Kepuasan pernikahan akan tercapai apabila ada kesepakatan mengenai jumlah anak yang diinginkan, persepsi mengenai pengaruh anak dalam hubungan pernikahan, dan kepuasan terhadap peran dan tanggungjawab orangtua. Sedangkan kepuasan pernikahan tidak tercapai apabila kurangnya kesepakatan mengenai keputusan untuk memiliki anak dan ukuran keluarga yang dimiliki,

konsep yang berlebihan terhadap pengaruh anak dalam hubungan pernikahan, dan rasa tidak nyaman mengenai peran dan tanggung jawab orangtua.

h. Religious orientation

Aspek ini menilai sikap individu, perasaan dan perhatian mengenai makna keyakinan beragama serta bagaimana pelaksanaannya dalam kehidupan sehari-hari dan dalam pernikahan. Jika seseorang memiliki keyakinan beragama, dapat dilihat dari sikapnya yang perduli terhadap hal-hal keagamaan dan mau beribadah.

Umumnya, setelah menikah individu akan lebih memperhatikan kehidupan beragama. Orangtua akan mengajarkan dasar-dasar dan nilai-nilai agama yang dianut kepada anaknya. Mereka juga akan menjadi teladan yang baik dengan membiasakan diri beribadah dan melaksanakan ajaran agama yang mereka anut.

Kepuasan pernikaha akan tercapai apabila mencerminkan pandangan yang lebih tradisional bahwa agama merupakan komponen yang sangat penting di dalam sebuah pernikahan. Sedangkan kepuasan pernikahan tidak tercapai apabila mencerminkan interpretasi yang lebih individualitas dan kurangnya peran agama dalam pernikahan.

i. Family and Friends

Aspek ini dapat melihat bagaimana perasaan dan perhatian pasangan terhadap hubungan kerabat, mertua serta teman-teman. Aspek ini juga merefleksikan harapan dan perasaan senang menghabiskan waktu bersama keluarga besar dan teman-teman. Pernikahan akan cenderung lebih sulit jika salah satu pasangan menggunakan sebagian waktunya bersama keluarganya sendiri, jika

ia juga mudah dipengaruhi oleh keluarganya dan jika ada keluarga yang datang dan tinggal dalam waktu lama (Hurlock, 1980).

Kepuasan pernikahan akan tercapai apabila mencerminkan hubungan yang nyaman dengan keluarga dan teman.
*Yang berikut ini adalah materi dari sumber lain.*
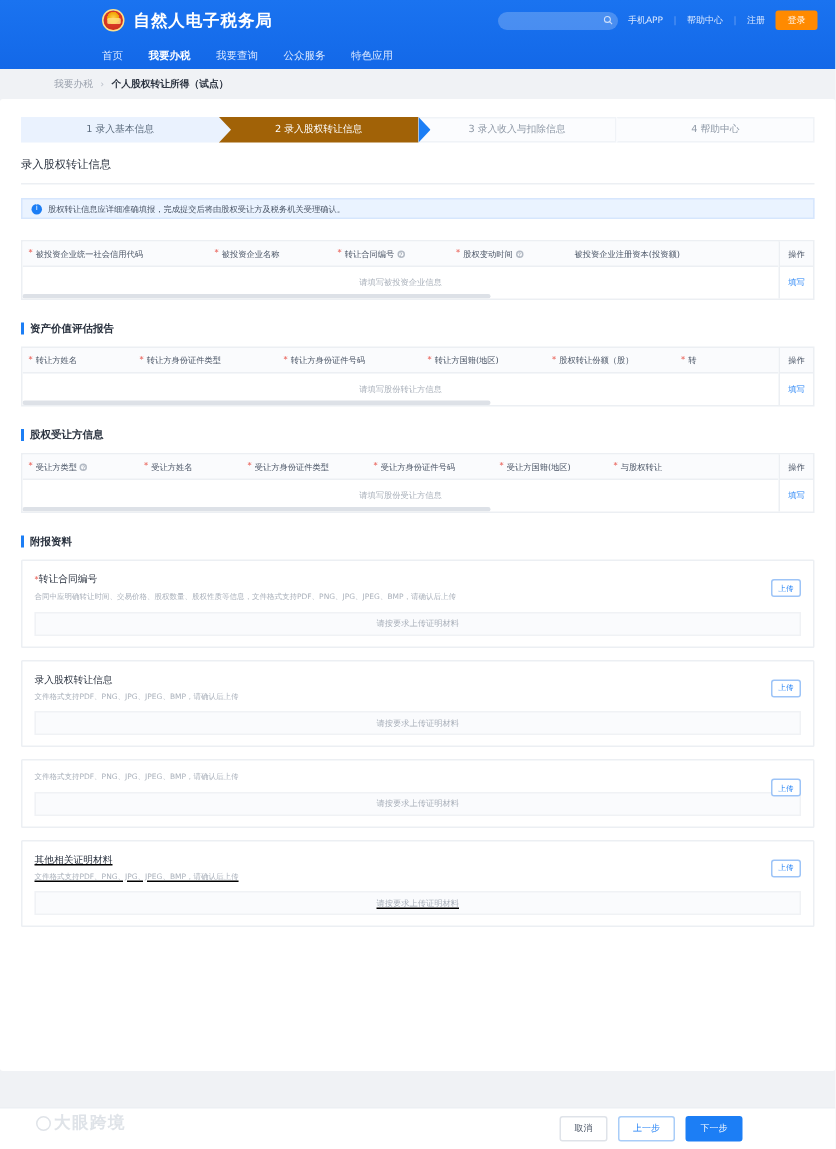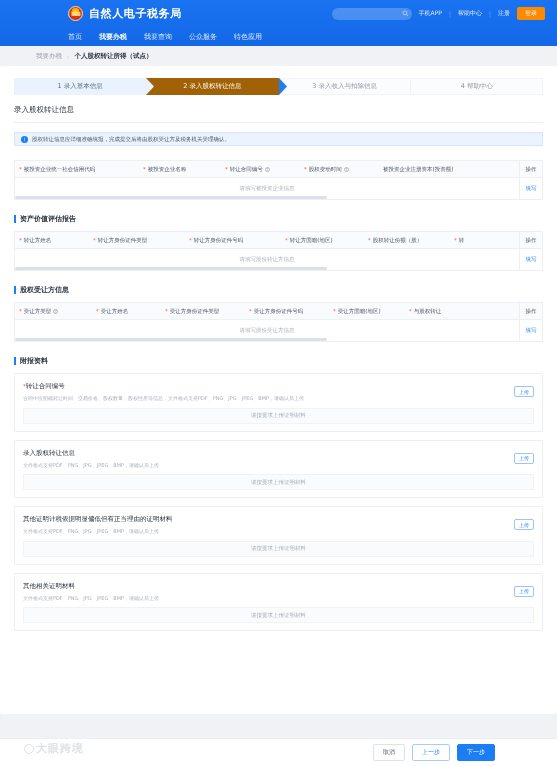"其他证明计税依据明显偏低但有正当理由的证明材料" div.atitle { html: <div>其他证明计税依据明显偏低但有正当理由的证明材料</div> -> none }
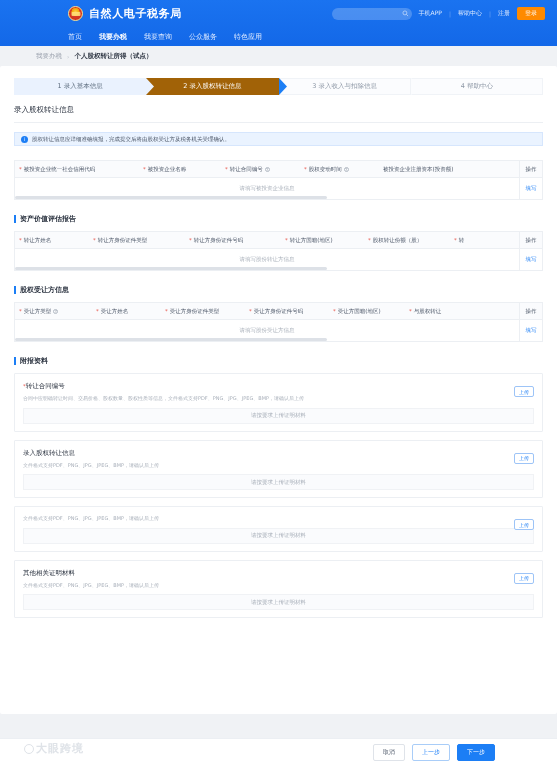"其他相关证明材料" .attach:last-child { text-decoration: none -> underline }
Sedangkan kepuasan pernikahan tidak tercapai apabila mencerminkan adanya ketidaknyamanan ketika bersama keluarga dan teman-teman, dan adanya potensi untuk munculnya konflik.

j. Egalitarian role

Aspek ini menilai perasaan dan sikap individu terhadap peran yang beragam dalam kehidupan pernikahan. Fokusnya adalah pada pekerjaan, peran rumah tangga, peran sesuai jenis kelamin dan peran sebagai orangtua. Suatu peran harus mendatangkan kepuasan pribadi. Pria dapat bekerjasama dengan wanita sebagai rekan baik di dalam maupun di luar rumah. Suami tidak merasa malu jika penghasilan istri lebih besar juga memiliki jabatan yang lebih tinggi. Wanita mendapatkan kesempatan untuk mengembangkan potensi yang dimilikinya serta memanfaatkan kemampuan dan pendidikan yang dimiliki untuk mendapatkan kepuasan pribadi.

Kepuasan pernikahan akan tercapai apabila menunjukkan adanya peran yang beragam dalam pernikahan. Sedangkan kepuasan pernikahan tidak tercapai apabila menunjukkan kurangnya kepuasan, yang mengindikasikan adanya peran suami-istri secara tradisional dalam pernikahan dan tanggung jawab dalam rumah tangga.